I have to admit, I love Danish, but not necessarily cheese Danish. I went into this recipe ready to try something new and I am glad I did! I began by preparing the cheese mixture in the food processor (what did people do before them?!). Cream cheese, lemon zest, sugar, and egg blended together to create the smooth, cheesecake-like filling. While the cheese chilled in the fridge, it was time to turn my attention to the dough. The recipe called for half of the Danish dough I prepared the day before. Since the dough had chilled overnight, it rolled extremely easily and retained its cool temperature--one of the keys to a flaky pastry. The rolled dough was then cut into squares and topped with a dollop of the cheese mixture. I decided to hedge my bets and I used a boysenberry jam for half of the Danishes (just in case my hatred for cheesecake proved unchanged). To shape the pastries, I placed one corner of the dough over the filling and placed the diagonal corner on top, sealing the edges with water.

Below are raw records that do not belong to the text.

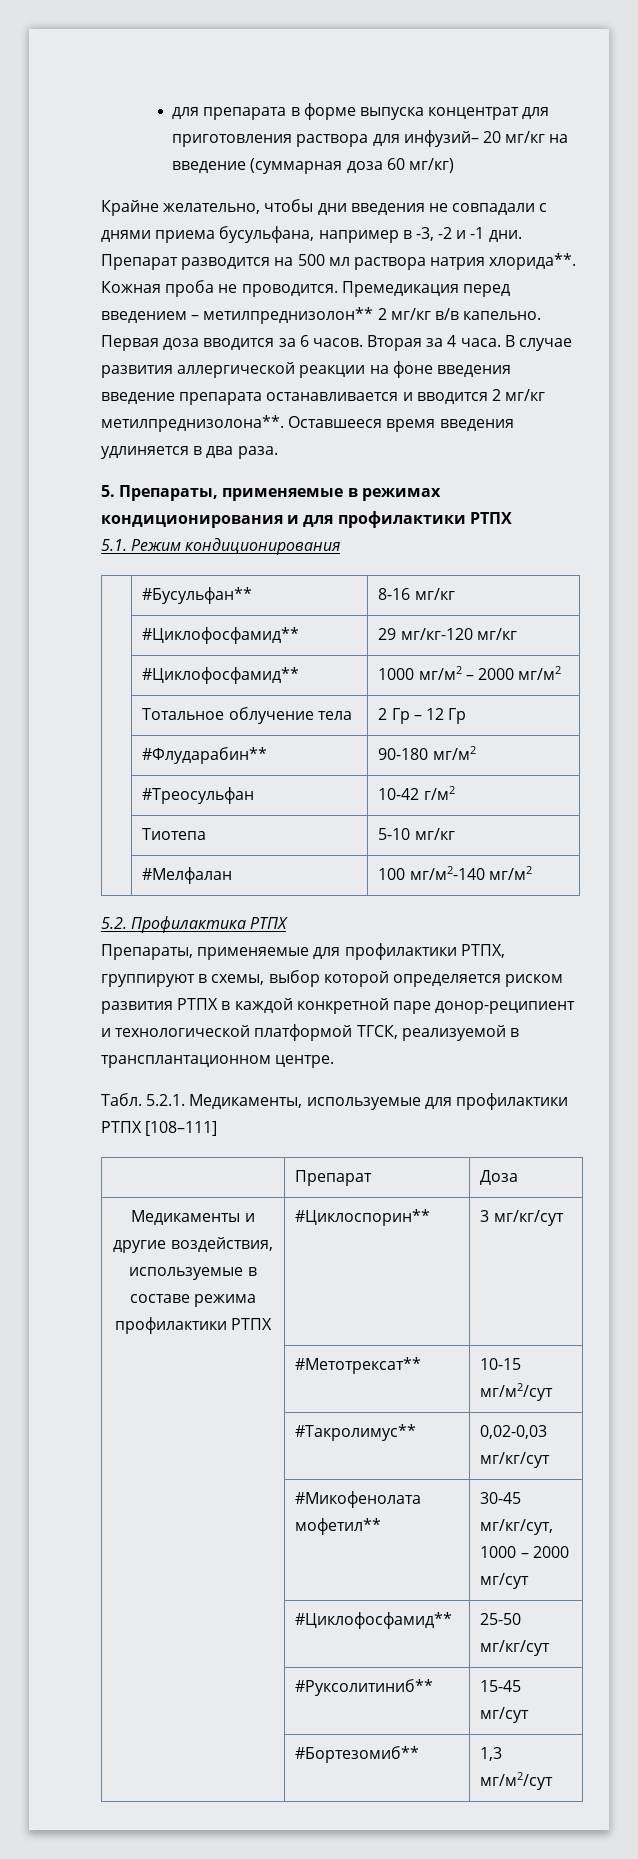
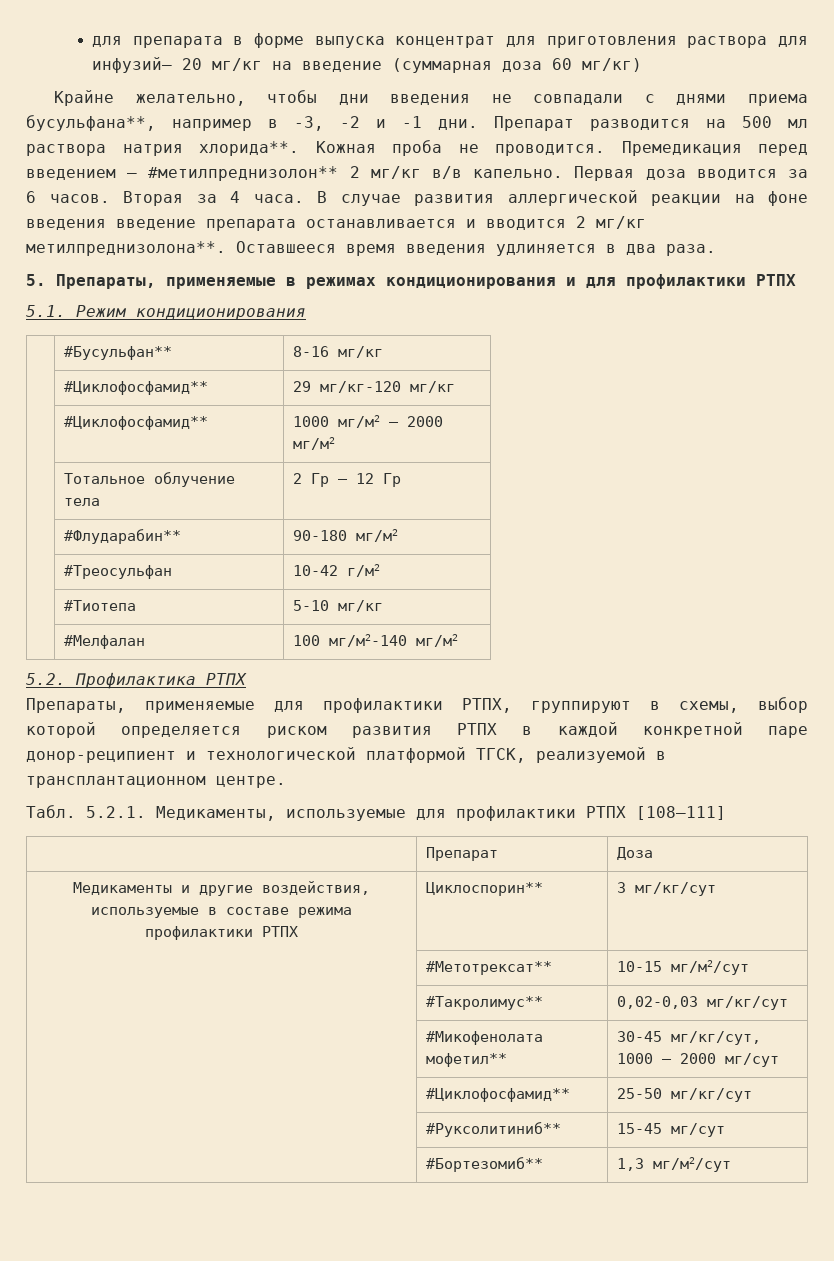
- Крайне желательно, чтобы дни введения не совпадали с днями приема бусульфана, например в -3, -2 и -1 дни.
+ Крайне желательно, чтобы дни введения не совпадали с днями приема бусульфана**, например в -3, -2 и -1 дни.
- Премедикация перед введением – метилпреднизолон** 2 мг/кг в/в капельно.
+ Премедикация перед введением – #метилпреднизолон** 2 мг/кг в/в капельно.
- | Тиотепа | 5-10 мг/кг
+ | #Тиотепа | 5-10 мг/кг
- Медикаменты и другие воздействия, используемые в составе режима профилактики РТПХ | #Циклоспорин** | 3 мг/кг/сут
+ Медикаменты и другие воздействия, используемые в составе режима профилактики РТПХ | Циклоспорин** | 3 мг/кг/сут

The Danishes proofed for one hour and went back into the fridge for a final fifteen-minute chill before getting baked. After 16 minutes in a 400-degree oven, the Danishes were finished. I brushed each pastry with a thin apricot glaze to make them shine, and then I was ready to sample! I can't say enough about these--they are flaky, buttery, and so much better than the Danishes I usually associate with cheap continental buffets. Sadly, I still don’t love the cheese filling (shocker), but overall this recipe was awesome.